Вернувшись къ себѣ въ кабинетъ, князь Ларіонъ опустился въ кресло у своего письменнаго стола, сжалъ виски обѣими ладонями, и долго оставался такъ, недвижимъ, закрывъ глаза, и какъ бы уйдя весь въ какую-то неизмѣримую глубь тоски и муки… Онъ вскинулъ затѣмъ голову, протянулъ руку къ колокольчику, и позвонилъ.
Вошелъ его камердинеръ.
— Раздѣваться!.. сказалъ онъ ему, направляясь въ свою спальню.
Совершивъ свой обычный туалетъ предъ сномъ, князь какъ бы вспомнилъ.
— Рязанскій мой управитель долженъ былъ пріѣхать сегодня… началъ онъ.
— Такъ точно, ваше сіятельство, онъ тутъ… Только я не смѣлъ доложить, пробормоталъ слуга, — по тому случаю что какъ княжна….
— Да, да… Такъ ты скажи ему что я приму его завтра, послѣ моей прогулки, въ восемь часовъ, чтобъ приходилъ со счетами…
— Слушаю-съ… Свѣчи въ библіотекѣ прикажете погасить? спросилъ помолчавъ слуга, видя что баринъ его собирается спать ложиться въ тотъ же обычный ему часъ, и говоря себѣ не безъ нѣкотораго удивленія что смерть племянницы нисколько, повидимому, не должна внести измѣненій въ его «аккуратный» образъ жизни.
— Нѣтъ, сказалъ какъ бы еще разъ вспомнивъ князь Ларіонъ, — мнѣ написать нужно будетъ… Подай шлафрокъ и туфли!.. Да принеси мнѣ туда графинъ воды холодной, — жарко!..
Онъ облекся въ длинный сюртукъ служившій ему шлафрокомъ, перешелъ опять въ кабинетъ, и отпустилъ камердинера…

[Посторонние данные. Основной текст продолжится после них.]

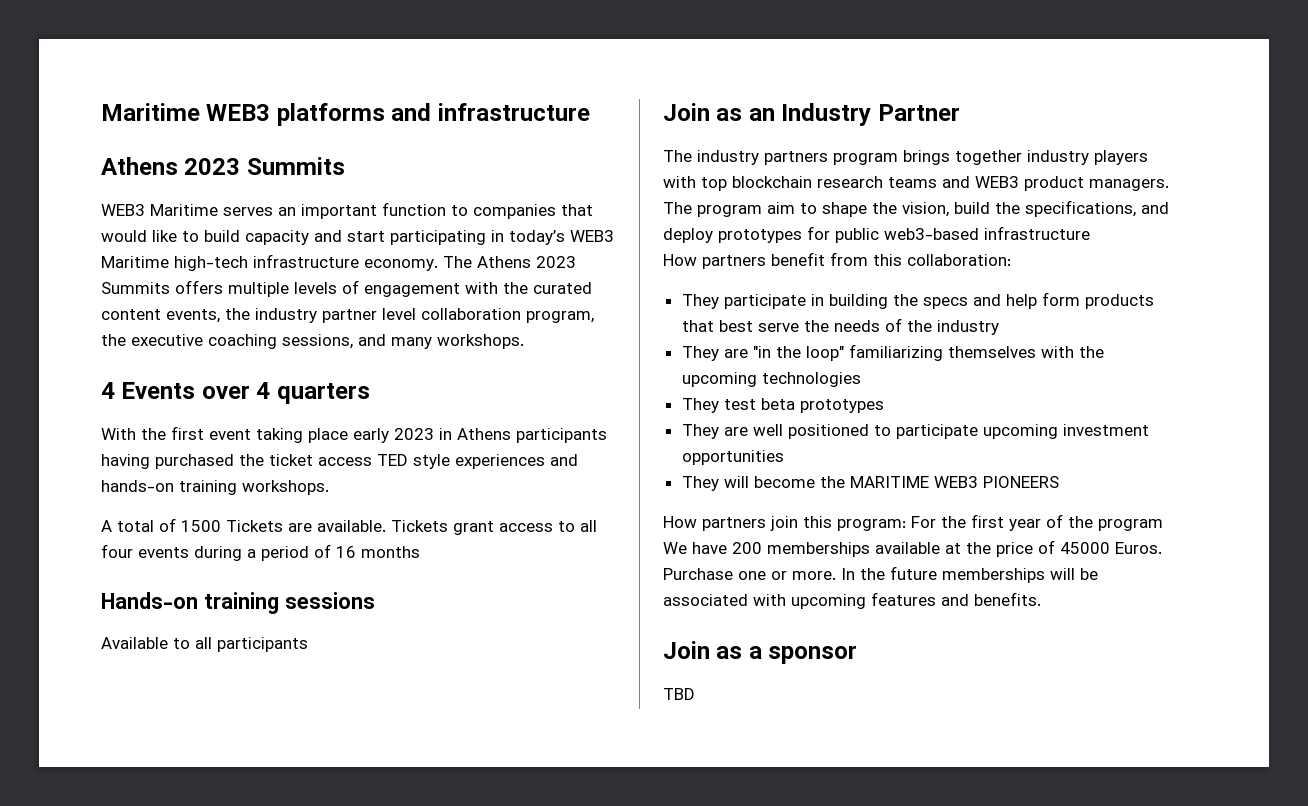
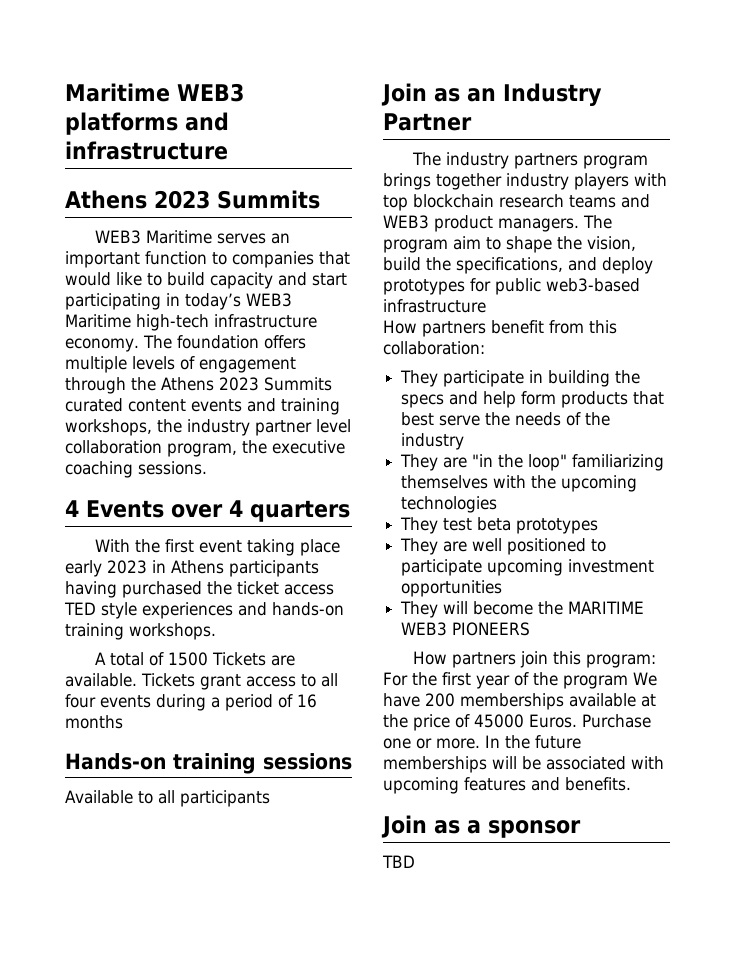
- The Athens 2023 Summits offers multiple levels of engagement with the curated content events, the industry partner level collaboration program, the executive coaching sessions, and many workshops.
+ The foundation offers multiple levels of engagement through the Athens 2023 Summits curated content events and training workshops, the industry partner level collaboration program, the executive coaching sessions.

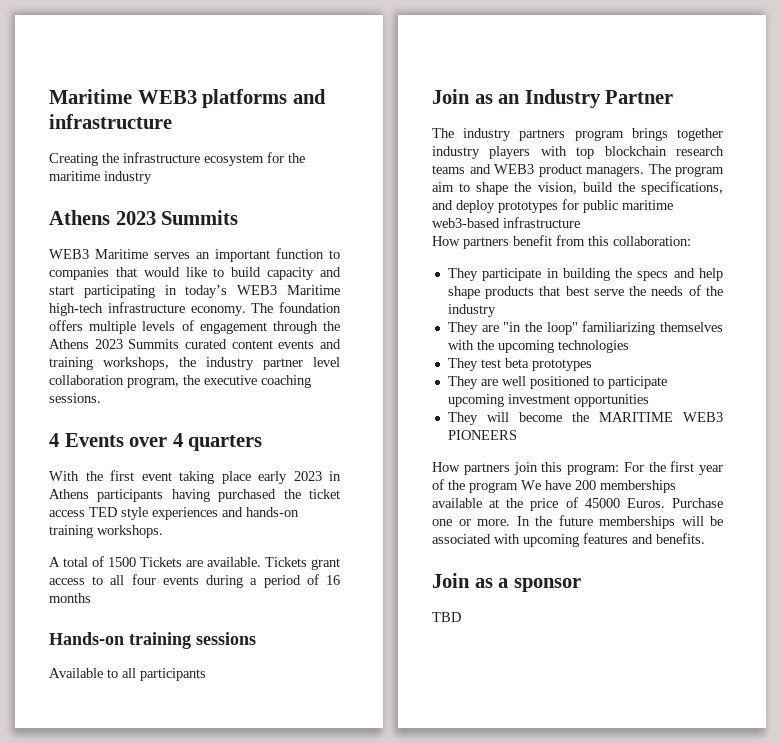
+ Creating the infrastructure ecosystem for the maritime industry
- The program aim to shape the vision, build the specifications, and deploy prototypes for public web3-based infrastructure
+ The program aim to shape the vision, build the specifications, and deploy prototypes for public maritime web3-based infrastructure
- They participate in building the specs and help form products that best serve the needs of the industry
+ They participate in building the specs and help shape products that best serve the needs of the industry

Князь Ларіонъ долго прислушивался къ его удалявшимся шагамъ, — затѣмъ взялъ со стола связку ключей и свѣчу, и направился съ ними въ уголъ библіотеки, къ стоявшему тамъ старинному флорентинскому шкафу изъ чернаго дерева, уже знакомому нашему читателю. Внутренность его представляла видъ портика, съ колонетками, оконными капителями и ступеньками изъ разноцвѣтнаго штучнаго дерева и слоновой кости, скрывавшими за собою многое множество всякихъ выдвигавшихся ящиковъ и ящичковъ. Растворивъ дверцы шкафа, князь прежде всего вынулъ изъ одного изъ нихъ хранившіяся тамъ бумаги, выбралъ какой-то, повидимому, денежный документъ, — и кинулъ остальное въ прежнее мѣсто. Задвинувъ ящикъ, онъ на мигъ задумался, какъ бы вспоминая, нагнулся ища чего-то глазами, нашелъ, и подавилъ невидимую пружину. Одно изъ оконцевъ портика откинулось въ сторону, открывая потайное, темное углубленіе. Онъ опустилъ въ него пальцы, и вытащилъ небольшой, гладкій хрустальный флаконъ, головка котораго тщательно обвязана была лоскуткомъ бѣлой лайки. Онъ какъ бы машинально поднесъ его къ свѣчѣ поставленной имъ на откинутую доску шкафа, и сквозь толстыя стѣнки его отличилъ переливавшуюся въ немъ влагу.